Intel® Fortran Compiler 16.0 User and Reference Guide

User-mandated or SIMD Vectorization

User-mandated or SIMD vectorization supplements automatic vectorization just like OpenMP* parallelization supplements automatic parallelization. The following figure illustrates this relationship. User-mandated vectorization is implemented as a single-instruction-multiple-data (SIMD) feature and is referred to as SIMD vectorization.

Note

The SIMD vectorization feature is available for both Intel® microprocessors and non-Intel microprocessors. Vectorization may call library routines that can result in additional performance gain on Intel® microprocessors than on non-Intel microprocessors. The vectorization can also be affected by certain options, such as /arch (Windows*), -m (Linux* and OS X*), or [Q]x.

The following figure illustrates how SIMD vectorization is positioned among various approaches that you can take to generate vector code that exploits vector hardware capabilities. The programs written with SIMD vectorization are very similar to those written using auto-vectorization hints. You can use SIMD vectorization to minimize the amount of code changes that you may have to go through in order to obtain vectorized code.

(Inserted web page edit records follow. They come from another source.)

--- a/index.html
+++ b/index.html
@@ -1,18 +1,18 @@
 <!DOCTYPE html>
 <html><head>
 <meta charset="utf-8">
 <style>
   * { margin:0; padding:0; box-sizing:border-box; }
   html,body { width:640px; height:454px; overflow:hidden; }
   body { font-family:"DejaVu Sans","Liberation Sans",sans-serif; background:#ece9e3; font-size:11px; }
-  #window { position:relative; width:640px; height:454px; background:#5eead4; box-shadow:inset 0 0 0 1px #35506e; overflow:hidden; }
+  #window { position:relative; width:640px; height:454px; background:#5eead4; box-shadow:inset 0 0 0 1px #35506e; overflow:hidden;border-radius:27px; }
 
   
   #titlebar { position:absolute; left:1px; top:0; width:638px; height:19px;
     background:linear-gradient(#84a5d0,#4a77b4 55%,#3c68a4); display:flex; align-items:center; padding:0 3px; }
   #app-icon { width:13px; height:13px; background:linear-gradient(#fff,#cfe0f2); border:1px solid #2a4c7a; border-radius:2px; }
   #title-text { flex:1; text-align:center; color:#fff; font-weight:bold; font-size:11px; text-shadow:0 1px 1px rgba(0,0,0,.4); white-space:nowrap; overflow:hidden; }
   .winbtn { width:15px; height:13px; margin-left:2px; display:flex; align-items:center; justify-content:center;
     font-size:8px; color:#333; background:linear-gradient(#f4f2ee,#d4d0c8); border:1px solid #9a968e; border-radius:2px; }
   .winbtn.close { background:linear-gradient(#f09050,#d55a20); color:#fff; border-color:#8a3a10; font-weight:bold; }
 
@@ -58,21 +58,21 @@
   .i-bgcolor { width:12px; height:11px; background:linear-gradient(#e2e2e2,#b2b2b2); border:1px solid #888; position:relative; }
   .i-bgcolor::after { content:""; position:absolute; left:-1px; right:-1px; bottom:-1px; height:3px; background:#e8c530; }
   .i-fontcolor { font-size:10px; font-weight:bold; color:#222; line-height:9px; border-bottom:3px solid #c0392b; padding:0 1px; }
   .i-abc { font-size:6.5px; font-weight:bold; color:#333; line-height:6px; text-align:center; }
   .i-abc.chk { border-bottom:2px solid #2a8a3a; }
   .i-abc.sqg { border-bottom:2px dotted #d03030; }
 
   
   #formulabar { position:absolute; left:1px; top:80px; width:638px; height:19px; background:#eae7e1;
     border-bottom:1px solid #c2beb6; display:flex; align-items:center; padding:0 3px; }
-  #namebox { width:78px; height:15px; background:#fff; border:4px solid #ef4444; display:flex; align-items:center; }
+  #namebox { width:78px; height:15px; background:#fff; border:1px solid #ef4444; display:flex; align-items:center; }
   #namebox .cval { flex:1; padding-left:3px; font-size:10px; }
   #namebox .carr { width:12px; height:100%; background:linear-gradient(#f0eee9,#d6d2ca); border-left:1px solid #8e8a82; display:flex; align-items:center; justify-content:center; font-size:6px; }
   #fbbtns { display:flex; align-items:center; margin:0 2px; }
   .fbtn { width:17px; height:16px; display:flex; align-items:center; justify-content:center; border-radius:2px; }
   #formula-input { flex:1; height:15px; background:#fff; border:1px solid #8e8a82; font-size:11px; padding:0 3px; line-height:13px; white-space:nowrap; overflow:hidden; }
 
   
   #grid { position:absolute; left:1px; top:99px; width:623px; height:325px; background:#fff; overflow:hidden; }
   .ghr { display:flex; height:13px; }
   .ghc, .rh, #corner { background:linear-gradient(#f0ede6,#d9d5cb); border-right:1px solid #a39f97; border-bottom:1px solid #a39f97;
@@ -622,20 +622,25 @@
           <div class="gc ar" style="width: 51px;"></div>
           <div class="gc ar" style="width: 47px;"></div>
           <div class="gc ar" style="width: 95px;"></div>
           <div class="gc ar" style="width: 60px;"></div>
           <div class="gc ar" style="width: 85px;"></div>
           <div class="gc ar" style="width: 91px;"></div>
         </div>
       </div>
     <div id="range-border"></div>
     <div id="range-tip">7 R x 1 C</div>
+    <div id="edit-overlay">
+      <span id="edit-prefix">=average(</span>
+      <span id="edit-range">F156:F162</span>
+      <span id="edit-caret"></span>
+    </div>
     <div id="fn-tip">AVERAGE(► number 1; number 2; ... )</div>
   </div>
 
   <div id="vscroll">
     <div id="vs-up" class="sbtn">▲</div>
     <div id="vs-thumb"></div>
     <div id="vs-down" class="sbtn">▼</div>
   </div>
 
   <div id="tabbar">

SIMD vectorization uses the !DIR$ SIMD directive to effect loop vectorization. You must add this directive to a loop and recompile for the loop to get vectorized (the option [Q]simd is enabled by default).

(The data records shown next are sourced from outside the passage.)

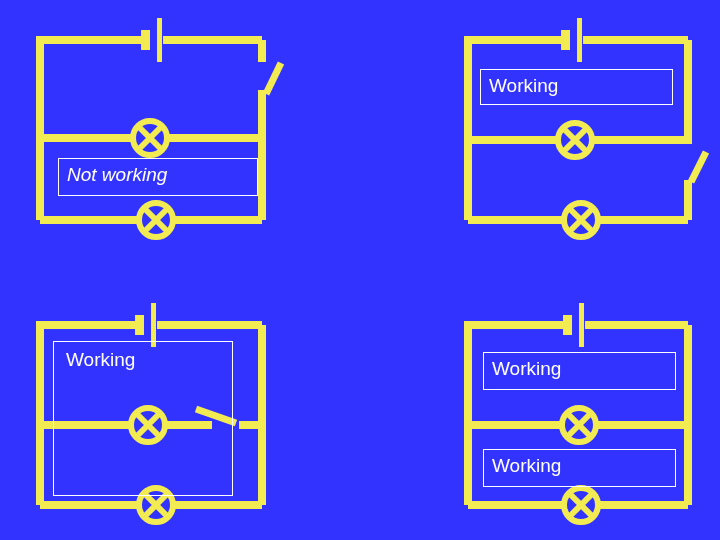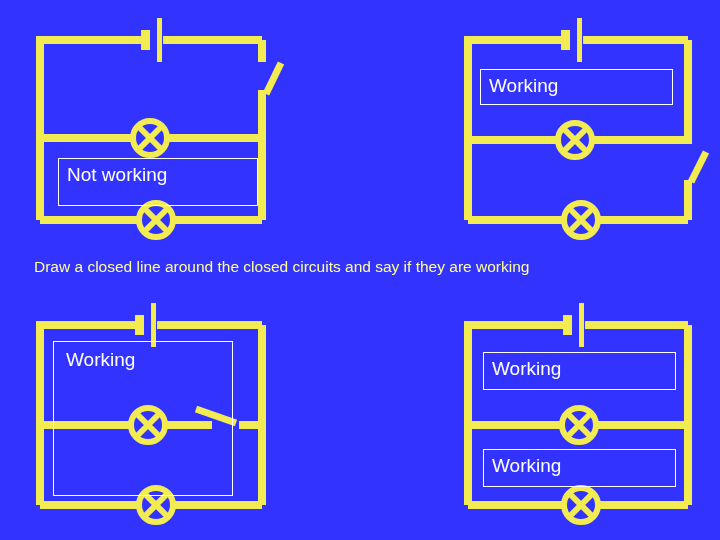--- a/index.html
+++ b/index.html
@@ -166,35 +166,34 @@
       <path d="M 468 505 L 563 505" stroke="#F2EC52" stroke-width="8" fill="none"></path>
       <path d="M 599 505 L 688 505" stroke="#F2EC52" stroke-width="8" fill="none"></path>
       <g>
         <circle cx="581" cy="505" r="17" fill="none" stroke="#F2EC52" stroke-width="6"></circle>
         <path d="M 570 494 L 592 516 M 592 494 L 570 516" stroke="#F2EC52" stroke-width="6" fill="none"></path>
       </g>
     </g>
 
   </svg>
 
-  <div class="label-box" style="left:58px; top:158px; width:200px; height:48px;">
+  <div class="label-box" style="left:58px; top:158px; width:200px; height:38px;font-style:italic;">
     <span>Not working</span>
   </div>
 
   <div class="label-box" style="left:480px; top:69px; width:193px; height:36px;">
     <span>Working</span>
   </div>
 
   <div class="label-box tall" style="left:53px; top:341px; width:180px; height:155px;">
     <span>Working</span>
   </div>
 
   <div class="label-box" style="left:483px; top:352px; width:193px; height:38px;">
     <span>Working</span>
   </div>
 
   <div class="label-box" style="left:483px; top:449px; width:193px; height:38px;">
     <span>Working</span>
   </div>
 
-  <div id="instruction">Draw a closed line around the closed circuits and say if they are working</div>
 
 </div>
 
 </body></html>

Consider an example in Fortran where the compiler does not automatically vectorize the loop due to the unknown data dependence distance "X". You can use the data dependence assertion via the auto-vectorization hint !DIR$ IVDEP, to let the compiler decide to vectorize the loop or not, or you can enforce vectorization of the loop using !DIR$ SIMD.

Example: without !DIR$ SIMD

[D:/simd] cat example1.f 
subroutine add(A, N, X) 
integer N, X 
real    A(N) 
DO I=X+1, N
  A(I) = A(I) + A(I-X) 
ENDDO 
end
[D:/simd] ifort example1.f -nologo -Qvec-report2 
  D:\simd\example1.f(6): (col. 9) remark: loop was not vectorized: existence of vector dependence.

Example: with !DIR$ SIMD

[D:/simd] cat example1.f 
subroutine add(A, N, X) 
integer N, X 
real    A(N) 
!DIR$ SIMD 
DO I=X+1, N
  A(I) = A(I) + A(I-X) 
ENDDO 
end
[D:/simd] ifort example1.f -nologo -Qvec-report2 -Qsimd 
  D:\simd\example1.f(7): (col. 9) remark: LOOP WAS VECTORIZED.

The one big difference between using the SIMD directive and auto-vectorization hints is that with the SIMD directive, the compiler generates a warning when it is unable to vectorize the loop. With auto-vectorization hints, actual vectorization is still under the discretion of the compiler, even when you use the !DIR$ VECTOR ALWAYS hint.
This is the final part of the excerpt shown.